### Entries supplied ###

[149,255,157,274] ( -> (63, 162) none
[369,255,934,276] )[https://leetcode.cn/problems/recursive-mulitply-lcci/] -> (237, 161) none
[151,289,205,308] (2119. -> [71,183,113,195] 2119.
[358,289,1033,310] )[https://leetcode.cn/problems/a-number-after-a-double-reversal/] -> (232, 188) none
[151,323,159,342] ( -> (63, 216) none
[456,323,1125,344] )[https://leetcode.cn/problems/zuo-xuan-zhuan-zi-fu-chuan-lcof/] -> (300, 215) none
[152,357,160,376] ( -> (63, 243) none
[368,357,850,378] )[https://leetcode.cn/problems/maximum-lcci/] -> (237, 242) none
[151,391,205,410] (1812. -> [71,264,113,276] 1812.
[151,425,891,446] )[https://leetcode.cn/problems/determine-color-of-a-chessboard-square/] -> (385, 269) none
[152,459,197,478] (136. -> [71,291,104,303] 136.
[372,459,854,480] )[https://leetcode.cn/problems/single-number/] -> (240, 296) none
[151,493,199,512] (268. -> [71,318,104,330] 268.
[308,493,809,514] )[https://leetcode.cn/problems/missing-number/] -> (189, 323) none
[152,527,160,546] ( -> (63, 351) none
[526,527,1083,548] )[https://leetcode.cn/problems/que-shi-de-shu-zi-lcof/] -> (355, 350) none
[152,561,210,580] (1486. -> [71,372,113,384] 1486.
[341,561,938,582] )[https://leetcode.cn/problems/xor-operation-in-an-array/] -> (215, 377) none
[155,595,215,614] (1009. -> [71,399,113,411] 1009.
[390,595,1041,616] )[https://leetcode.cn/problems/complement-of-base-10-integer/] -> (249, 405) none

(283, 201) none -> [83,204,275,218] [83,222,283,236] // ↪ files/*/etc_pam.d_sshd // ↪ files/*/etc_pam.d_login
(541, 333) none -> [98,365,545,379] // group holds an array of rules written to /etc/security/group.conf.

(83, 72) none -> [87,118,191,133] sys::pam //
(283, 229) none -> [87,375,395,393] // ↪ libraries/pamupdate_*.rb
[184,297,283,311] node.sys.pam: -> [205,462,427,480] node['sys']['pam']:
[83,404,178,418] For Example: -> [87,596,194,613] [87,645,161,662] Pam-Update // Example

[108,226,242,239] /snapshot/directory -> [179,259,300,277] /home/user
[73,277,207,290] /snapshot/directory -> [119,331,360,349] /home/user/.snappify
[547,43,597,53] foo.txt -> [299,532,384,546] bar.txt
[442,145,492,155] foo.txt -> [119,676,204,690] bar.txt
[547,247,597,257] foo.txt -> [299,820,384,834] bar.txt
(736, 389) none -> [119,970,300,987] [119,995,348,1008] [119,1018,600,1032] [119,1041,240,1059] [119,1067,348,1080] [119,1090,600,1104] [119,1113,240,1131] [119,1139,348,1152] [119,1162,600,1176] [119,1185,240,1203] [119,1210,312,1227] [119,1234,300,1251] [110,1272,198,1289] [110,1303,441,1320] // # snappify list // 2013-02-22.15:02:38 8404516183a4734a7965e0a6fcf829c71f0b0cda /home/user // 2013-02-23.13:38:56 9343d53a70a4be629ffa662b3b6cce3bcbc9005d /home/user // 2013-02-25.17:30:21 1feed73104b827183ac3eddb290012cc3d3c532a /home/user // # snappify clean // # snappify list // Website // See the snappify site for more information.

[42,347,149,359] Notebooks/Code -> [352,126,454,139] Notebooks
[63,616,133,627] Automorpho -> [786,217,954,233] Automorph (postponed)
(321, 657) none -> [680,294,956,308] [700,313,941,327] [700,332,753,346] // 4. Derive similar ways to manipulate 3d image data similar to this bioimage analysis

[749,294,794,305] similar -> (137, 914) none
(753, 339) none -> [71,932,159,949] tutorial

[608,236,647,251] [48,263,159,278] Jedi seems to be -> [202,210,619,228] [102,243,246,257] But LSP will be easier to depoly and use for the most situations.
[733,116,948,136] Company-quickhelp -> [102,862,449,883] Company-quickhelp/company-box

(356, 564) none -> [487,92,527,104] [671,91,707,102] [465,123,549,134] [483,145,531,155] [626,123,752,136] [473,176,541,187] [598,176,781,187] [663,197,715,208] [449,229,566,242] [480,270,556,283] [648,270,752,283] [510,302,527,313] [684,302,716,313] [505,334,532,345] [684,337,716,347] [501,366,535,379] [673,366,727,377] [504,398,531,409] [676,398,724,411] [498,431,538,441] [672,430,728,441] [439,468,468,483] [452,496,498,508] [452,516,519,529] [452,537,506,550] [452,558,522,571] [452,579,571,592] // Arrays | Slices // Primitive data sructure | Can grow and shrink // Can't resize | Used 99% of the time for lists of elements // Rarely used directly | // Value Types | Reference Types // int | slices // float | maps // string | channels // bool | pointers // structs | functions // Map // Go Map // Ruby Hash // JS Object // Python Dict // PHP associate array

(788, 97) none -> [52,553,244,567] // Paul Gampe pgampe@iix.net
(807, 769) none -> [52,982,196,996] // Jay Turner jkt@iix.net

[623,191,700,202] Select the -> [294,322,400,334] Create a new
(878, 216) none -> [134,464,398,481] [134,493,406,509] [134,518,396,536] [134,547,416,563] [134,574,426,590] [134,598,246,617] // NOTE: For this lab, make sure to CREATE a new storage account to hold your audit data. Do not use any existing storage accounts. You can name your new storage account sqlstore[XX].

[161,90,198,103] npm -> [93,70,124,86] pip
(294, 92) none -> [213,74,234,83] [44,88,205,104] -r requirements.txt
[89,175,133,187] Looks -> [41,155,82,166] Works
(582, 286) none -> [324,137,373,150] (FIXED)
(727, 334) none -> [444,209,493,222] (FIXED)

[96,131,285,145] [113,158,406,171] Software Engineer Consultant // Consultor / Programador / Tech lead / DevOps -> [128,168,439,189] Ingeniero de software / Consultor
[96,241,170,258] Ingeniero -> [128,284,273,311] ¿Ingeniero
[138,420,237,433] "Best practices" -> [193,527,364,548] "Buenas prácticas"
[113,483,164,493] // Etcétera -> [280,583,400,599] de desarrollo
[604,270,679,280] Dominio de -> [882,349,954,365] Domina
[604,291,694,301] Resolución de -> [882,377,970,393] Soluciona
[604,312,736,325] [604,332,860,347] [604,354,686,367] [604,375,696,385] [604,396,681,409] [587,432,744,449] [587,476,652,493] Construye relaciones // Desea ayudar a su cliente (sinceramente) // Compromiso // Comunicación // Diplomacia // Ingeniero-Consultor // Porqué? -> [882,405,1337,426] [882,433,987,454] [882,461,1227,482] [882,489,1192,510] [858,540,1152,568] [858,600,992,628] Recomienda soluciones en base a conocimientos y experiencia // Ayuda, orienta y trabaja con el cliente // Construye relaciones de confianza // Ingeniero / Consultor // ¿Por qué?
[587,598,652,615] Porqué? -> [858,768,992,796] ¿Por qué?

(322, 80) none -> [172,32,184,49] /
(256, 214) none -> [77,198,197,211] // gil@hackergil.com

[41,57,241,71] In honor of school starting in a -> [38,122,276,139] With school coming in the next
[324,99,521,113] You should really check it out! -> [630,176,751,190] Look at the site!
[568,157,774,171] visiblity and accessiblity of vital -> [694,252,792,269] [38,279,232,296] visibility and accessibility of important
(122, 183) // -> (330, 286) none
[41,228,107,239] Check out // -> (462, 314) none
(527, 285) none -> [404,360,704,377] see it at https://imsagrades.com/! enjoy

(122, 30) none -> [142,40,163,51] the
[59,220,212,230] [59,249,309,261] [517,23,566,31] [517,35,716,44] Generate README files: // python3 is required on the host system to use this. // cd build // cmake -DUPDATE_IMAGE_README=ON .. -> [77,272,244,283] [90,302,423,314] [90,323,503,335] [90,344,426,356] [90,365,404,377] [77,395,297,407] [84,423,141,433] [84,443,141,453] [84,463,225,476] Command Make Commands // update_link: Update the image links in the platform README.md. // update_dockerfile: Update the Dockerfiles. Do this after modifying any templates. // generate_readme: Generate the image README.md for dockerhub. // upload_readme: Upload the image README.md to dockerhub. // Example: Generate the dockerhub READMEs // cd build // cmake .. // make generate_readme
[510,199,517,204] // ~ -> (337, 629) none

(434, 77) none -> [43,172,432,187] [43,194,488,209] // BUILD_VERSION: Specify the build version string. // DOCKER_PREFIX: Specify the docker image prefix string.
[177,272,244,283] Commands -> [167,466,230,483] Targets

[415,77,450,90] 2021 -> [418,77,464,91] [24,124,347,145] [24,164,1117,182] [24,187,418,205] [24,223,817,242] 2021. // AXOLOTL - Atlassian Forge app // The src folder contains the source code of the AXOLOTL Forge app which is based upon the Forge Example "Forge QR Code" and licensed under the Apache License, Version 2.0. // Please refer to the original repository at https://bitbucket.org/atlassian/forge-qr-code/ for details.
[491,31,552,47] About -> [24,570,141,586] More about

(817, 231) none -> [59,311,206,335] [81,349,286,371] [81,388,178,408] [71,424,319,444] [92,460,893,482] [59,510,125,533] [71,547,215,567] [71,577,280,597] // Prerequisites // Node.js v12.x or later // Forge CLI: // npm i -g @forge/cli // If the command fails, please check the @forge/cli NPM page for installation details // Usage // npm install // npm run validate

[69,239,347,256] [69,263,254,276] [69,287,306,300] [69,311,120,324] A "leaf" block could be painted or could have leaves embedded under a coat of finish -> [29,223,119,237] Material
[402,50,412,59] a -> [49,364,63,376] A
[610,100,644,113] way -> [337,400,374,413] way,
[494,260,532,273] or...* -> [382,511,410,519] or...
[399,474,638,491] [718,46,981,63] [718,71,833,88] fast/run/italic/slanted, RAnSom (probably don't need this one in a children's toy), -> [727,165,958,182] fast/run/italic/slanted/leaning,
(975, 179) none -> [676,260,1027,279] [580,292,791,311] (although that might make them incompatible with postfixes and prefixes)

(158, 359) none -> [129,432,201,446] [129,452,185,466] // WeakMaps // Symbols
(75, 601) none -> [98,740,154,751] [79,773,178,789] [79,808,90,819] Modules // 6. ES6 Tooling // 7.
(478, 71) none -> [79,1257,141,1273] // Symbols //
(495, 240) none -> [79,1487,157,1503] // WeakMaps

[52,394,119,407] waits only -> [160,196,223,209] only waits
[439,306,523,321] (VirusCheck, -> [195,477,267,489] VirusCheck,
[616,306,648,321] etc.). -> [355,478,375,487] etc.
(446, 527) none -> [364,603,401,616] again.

###

Check each line above for the string "Commands" and copy the ones that have it.

Task solution:
[59,220,212,230] [59,249,309,261] [517,23,566,31] [517,35,716,44] Generate README files: // python3 is required on the host system to use this. // cd build // cmake -DUPDATE_IMAGE_README=ON .. -> [77,272,244,283] [90,302,423,314] [90,323,503,335] [90,344,426,356] [90,365,404,377] [77,395,297,407] [84,423,141,433] [84,443,141,453] [84,463,225,476] Command Make Commands // update_link: Update the image links in the platform README.md. // update_dockerfile: Update the Dockerfiles. Do this after modifying any templates. // generate_readme: Generate the image README.md for dockerhub. // upload_readme: Upload the image README.md to dockerhub. // Example: Generate the dockerhub READMEs // cd build // cmake .. // make generate_readme
[177,272,244,283] Commands -> [167,466,230,483] Targets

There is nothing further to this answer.